Last year, Alibaba did the equivalent of about $76.5 billion (US) in sales during the 11-day Singles Day promotion.

The story says that "this year’s Singles Day came amid global economic headwinds and growing concerns about the looming recession. In China, the government’s strict zero-Covid policy, which has resulted in draconian measures such as lockdowns, has dealt a blow to the country’s already slowing economy."

Reuters reports that in general, "the annual Chinese shopping fest was far more subdued than in the past, when staggering transaction volumes, celebrity-studded galas and other excesses were the norm.
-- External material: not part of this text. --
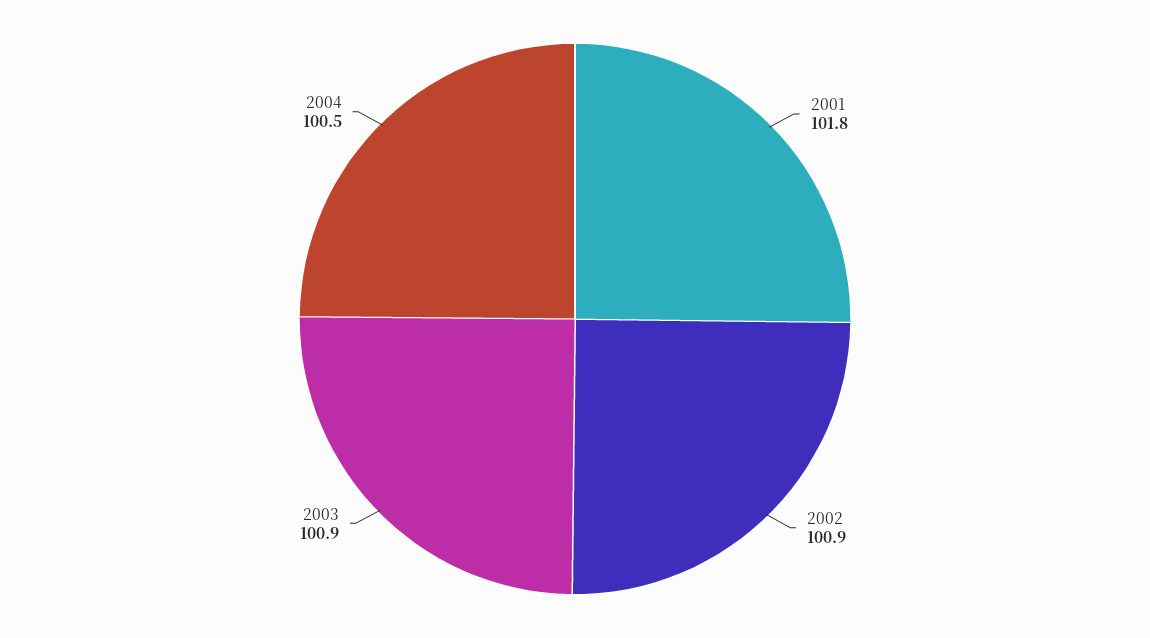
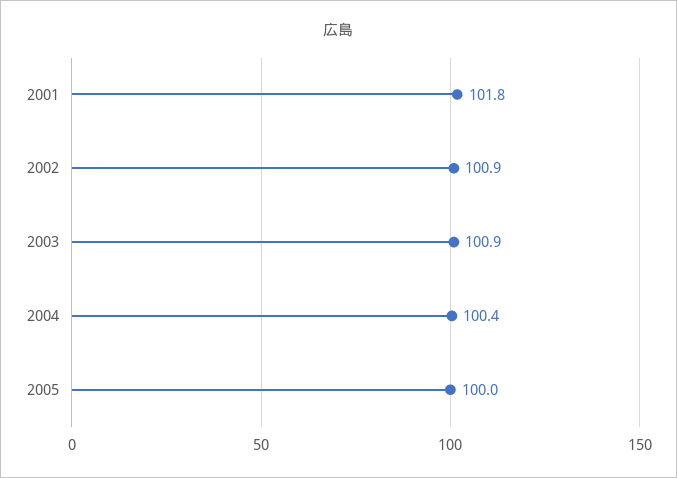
2004: 100.5 -> 100.4
2005: none -> 100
That says more about the country's gloomy economic outlook than the $187 billion e-commerce titan."

KC's View:

The Reuters piece also makes another important observation, that the basic proposition has changed:  "Singles Day was created in 2009 to win over online shoppers with discounts and promotions; these days, brands use it to clear inventory and experiment with new products. It has become far less important to Alibaba’s bottom line."

Since Amazon's Prime Days were sort of modeled on Singles Day, and it seems that the most recent Prime Days promotions were less overwhelming than in the past, I wonder if this could be a harbinger of things to come.  I wouldn't be surprised;  Tom Furphy and I speculated on "The Innovation Conversation" that it was time for Amazon to reinvent the model and do something innovative and surprising, not something rooted/mired in tradition.